Si a estas reparaciones se suman otras como el pulido de suelos de madera, la reparación o sustitución de azulejos o de superficies en las cocinas o baños, o el barnizado o pintura de piezas empotradas de madera (como armarios), los resultados son incluso mejores, porque el potencial comprador percibirá que la vivienda ha sido cuidada con esmero y que el mantenimiento ha sido continuado.

Pero para añadir valor sustancial a una vivienda de segunda mano, la rehabilitación completa es indispensable, en un proyecto global que se debe poner en manos de un arquitecto y de personal especializado a cargo no sólo de la planificación de los espacios a partir de las necesidades de los propietarios, sino también de monitorizar las obras, gestionar los permisos y asegurar el cumplimiento del presupuesto.  Es muy importante dimensionar correctamente el coste de la rehabilitación y cuánto valor aporta a la vivienda, especialmente si el objetivo es venderla o alquilarla, para que el retorno de la inversión esté garantizado.

 

Una rehabilitación es un proyecto global que se debe poner en manos de un arquitecto y de personal especializado.

 

El proyecto de rehabilitación actúa no sólo sobre el aspecto externo (decoración y redistribución de espacios), sino sobre las instalaciones eléctricas, de climatización y de agua para modernizarlas, hacerlas más seguras y eficientes, de forma que los nuevos electrodomésticos y sistemas de domótica puedan sean realmente útiles y se puedan aprovechar todas sus posibilidades.

Además de repensar los espacios para hacerlos más amplios y diáfanos, y de actuar sobre las instalaciones y la domotización de la viviendas, un proyecto global de rehabilitación actúa en profundidad en dos áreas que aportan mayor atractivo: la cocina y los baños, que  suelen ser también los espacios en cuyas instalaciones hay que invertir más recursos.

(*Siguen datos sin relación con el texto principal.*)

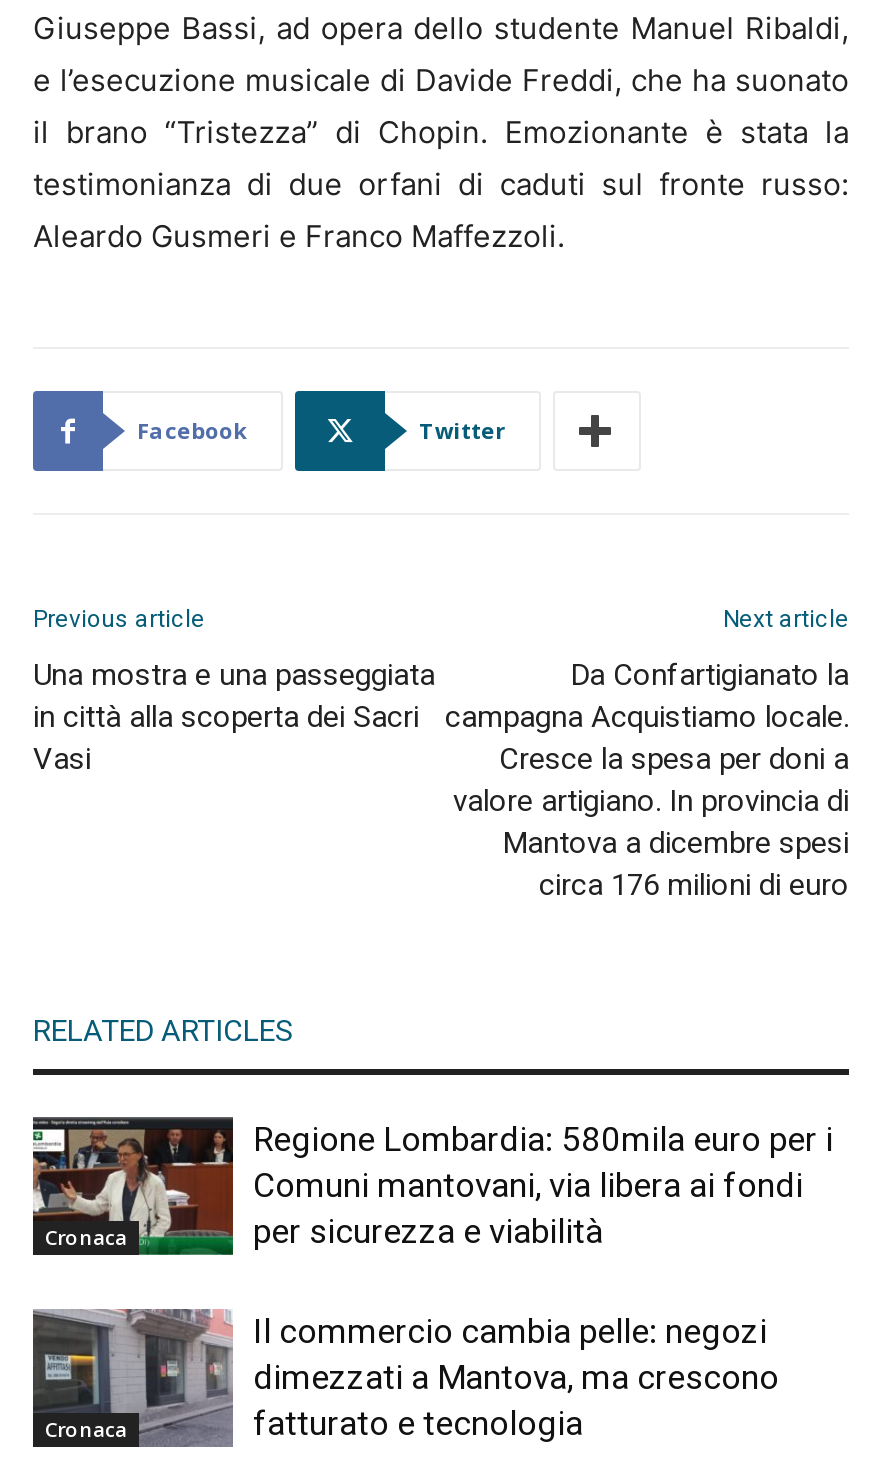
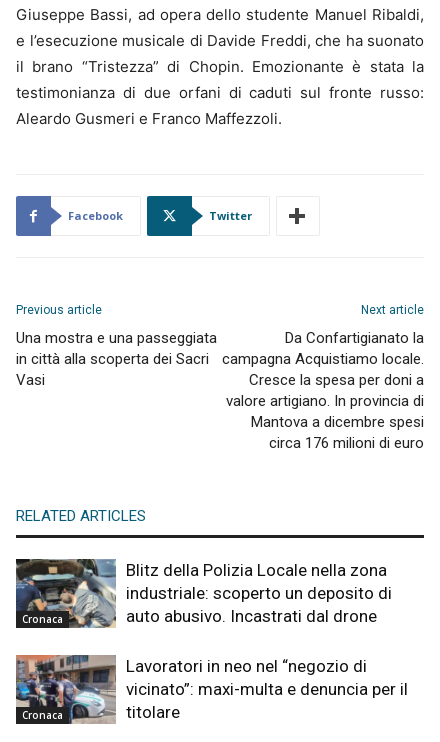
- [image]
- Regione Lombardia: 580mila euro per i
- Comuni mantovani, via libera ai fondi
- per sicurezza e viabilità
+ [image]
+ Blitz della Polizia Locale nella zona
+ industriale: scoperto un deposito di
+ auto abusivo. Incastrati dal drone

- [image]
- Il commercio cambia pelle: negozi
- dimezzati a Mantova, ma crescono
- fatturato e tecnologia
+ [image]
+ Lavoratori in neo nel “negozio di
+ vicinato”: maxi-multa e denuncia per il
+ titolare
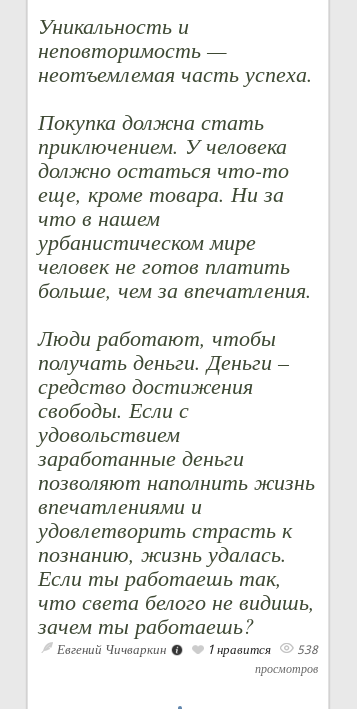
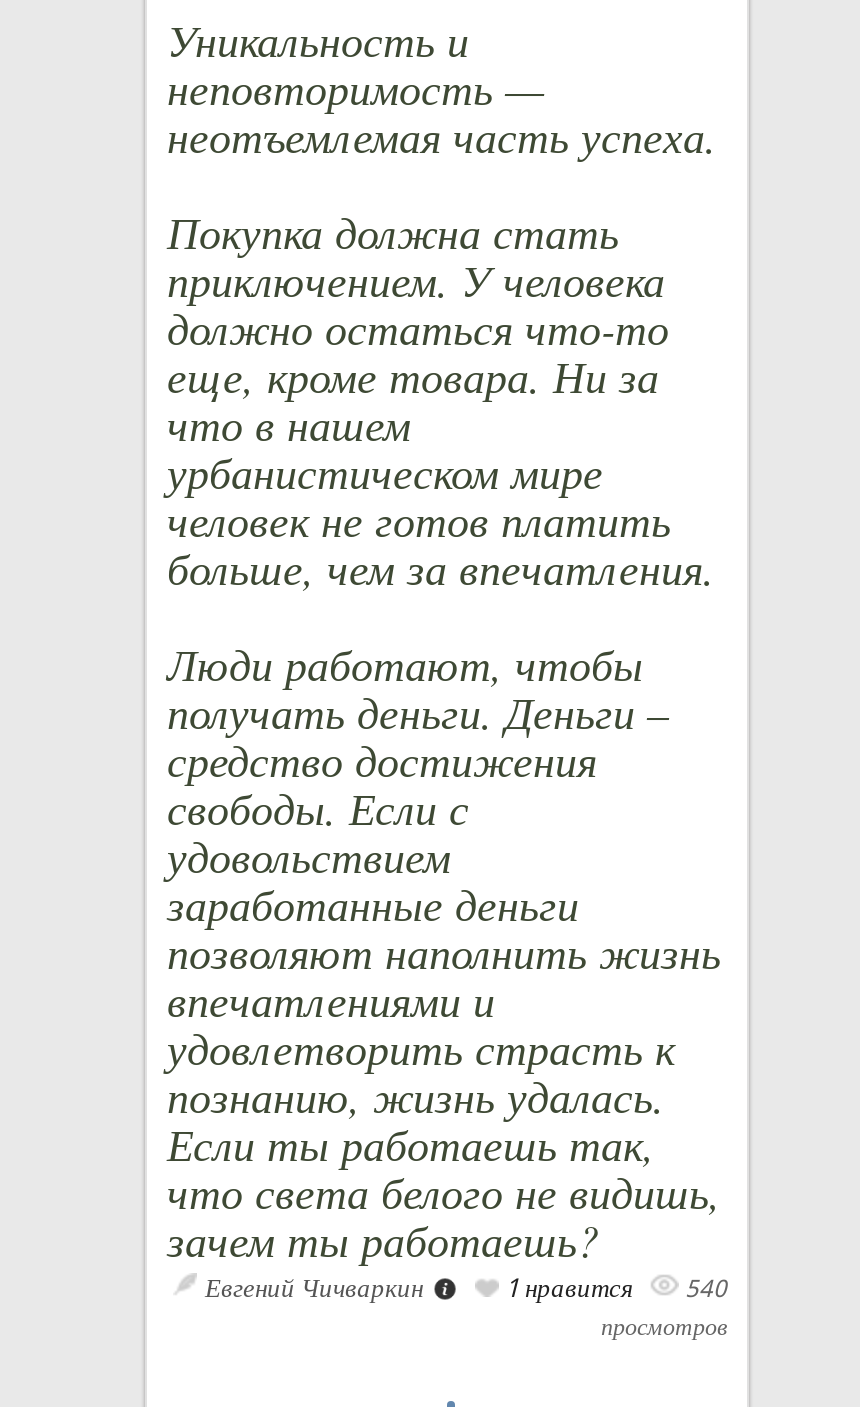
- 1 нравится 538
+ 1 нравится 540
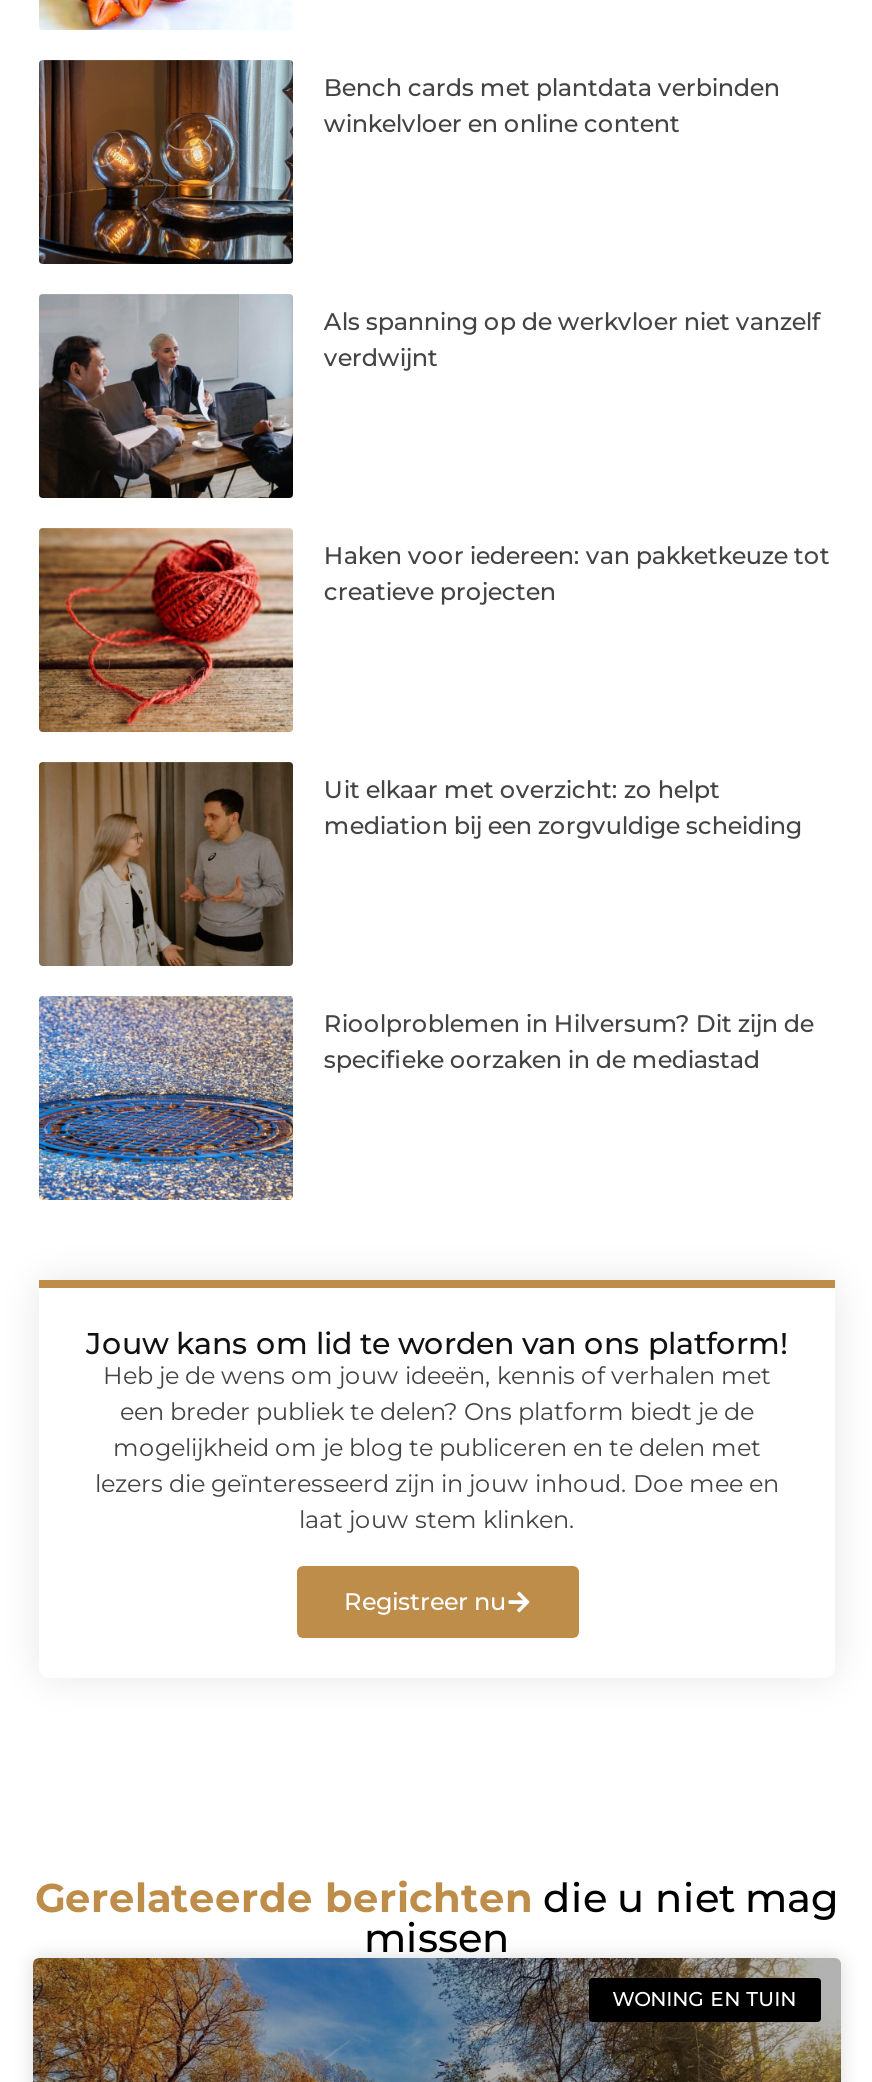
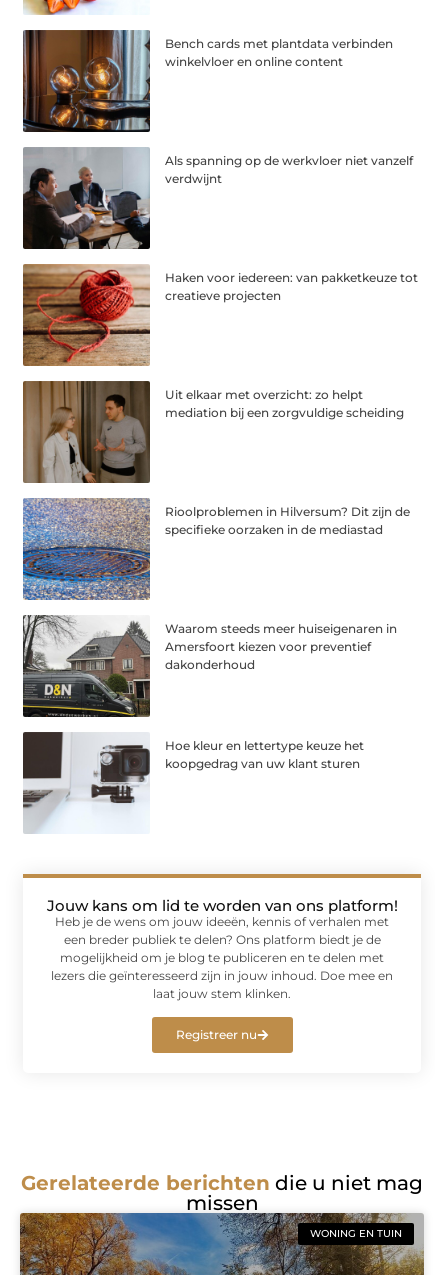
+ [image]
+ Waarom steeds meer huiseigenaren in
+ Amersfoort kiezen voor preventief
+ dakonderhoud

+ [image]
+ Hoe kleur en lettertype keuze het
+ koopgedrag van uw klant sturen
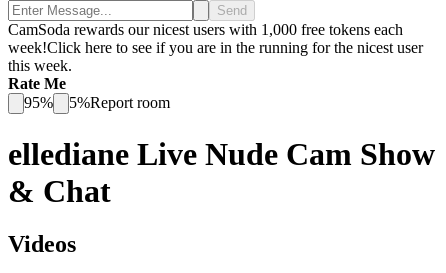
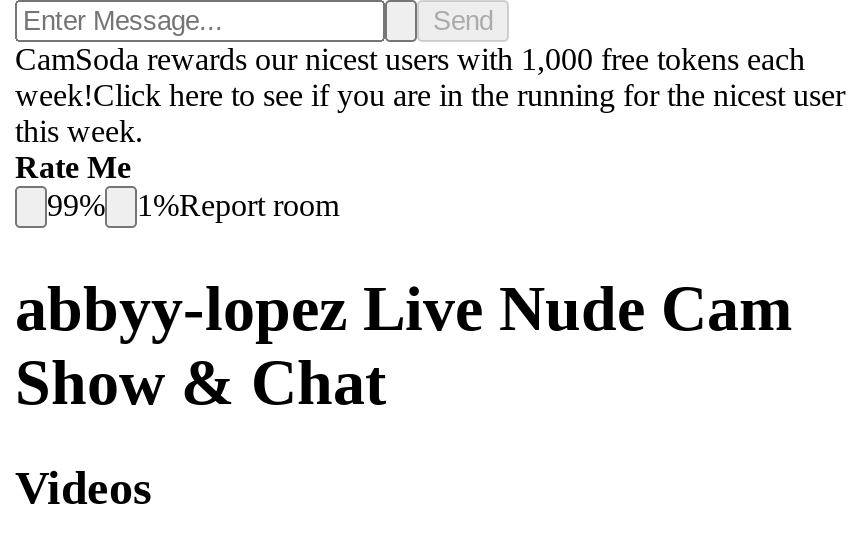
- 95%
- 5%Report room
+ 99%
+ 1%Report room

- ellediane Live Nude Cam Show
- & Chat
+ abbyy-lopez Live Nude Cam
+ Show & Chat
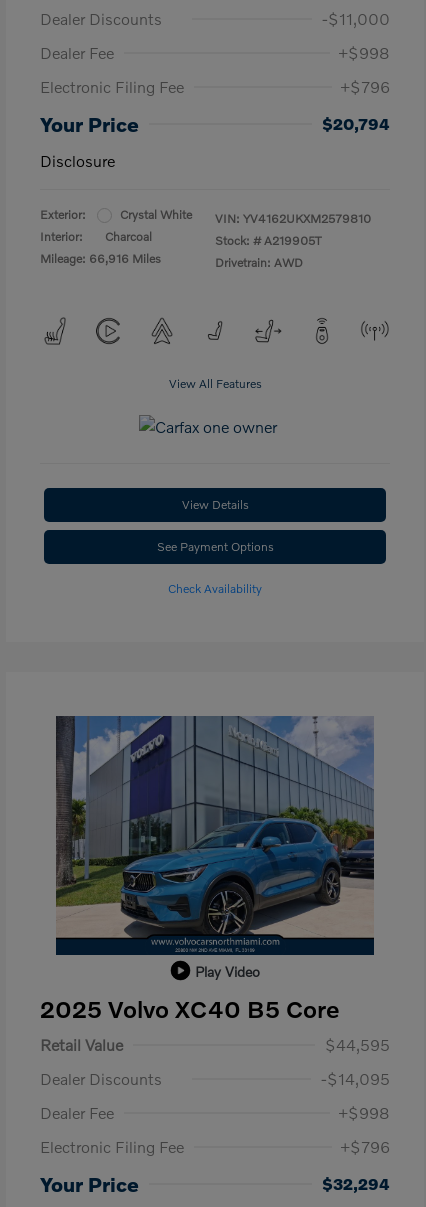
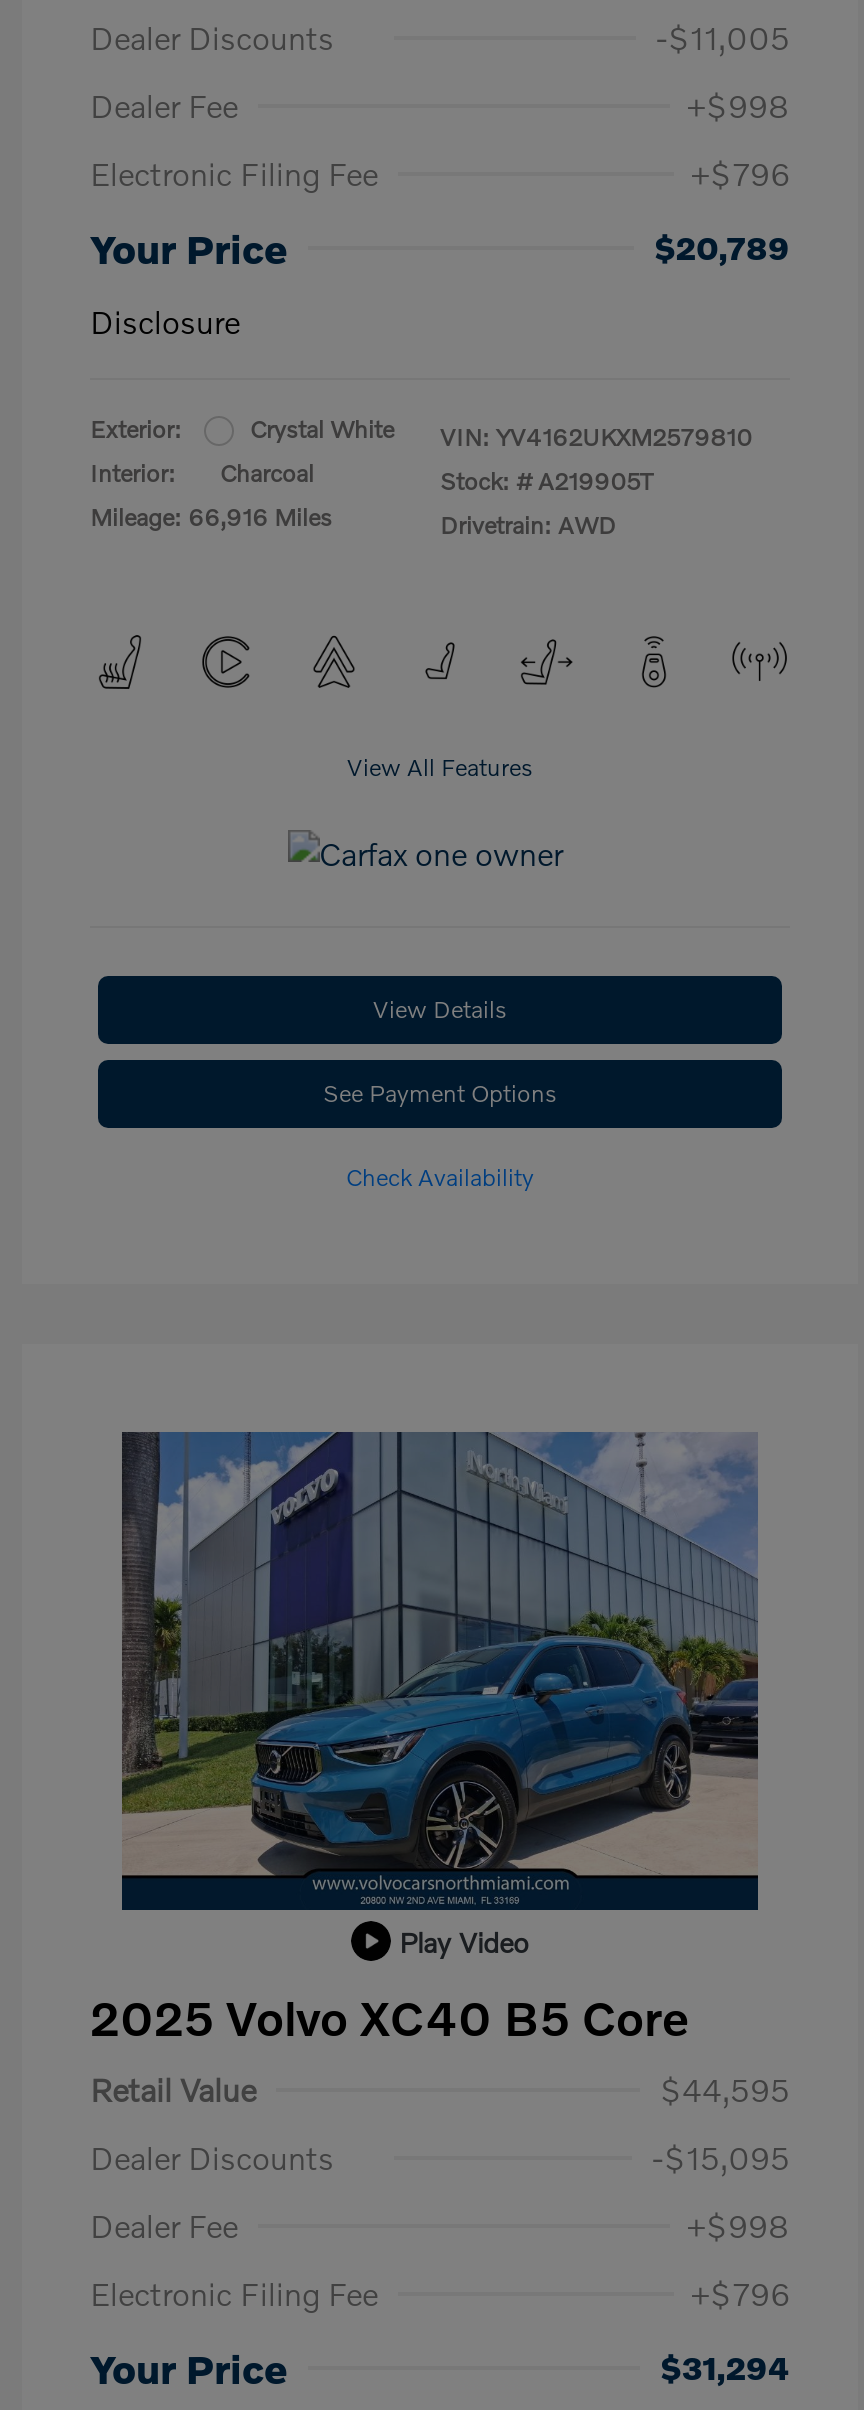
- -$11,000
+ -$11,005

- $20,794
+ $20,789

- -$14,095
+ -$15,095

- $32,294
+ $31,294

En los baños, por ejemplo, la instalación de duchas o bañeras estéticamente atractivas, azulejos de fácil limpieza, inodoros ahorradores de agua o griferías eficientes son elementos que añaden valor a la vivienda. En cuanto a la cocina, uno de los lugares en los que más tiempo se pasa en un hogar, es importante la funcionalidad, el espacio y la eficiencia. Para conseguir este objetivo hay que reorganizar los espacios útiles (lo que podría requerir mover tuberías o tomas eléctricas), cambiar el mobiliario y los electrodomésticos por opciones más duraderas y de menos consumo, mejorar la iluminación y crear zonas de trabajo y almacenaje.

No lo dudes. Si mejoras el aspecto de tu vivienda y su habitabilidad, ya sea con reparaciones generales o con proyectos de rehabilitación globales, no solo aumentaras tu potencial valor, sino también las posibilidades de venderla en menos tiempo.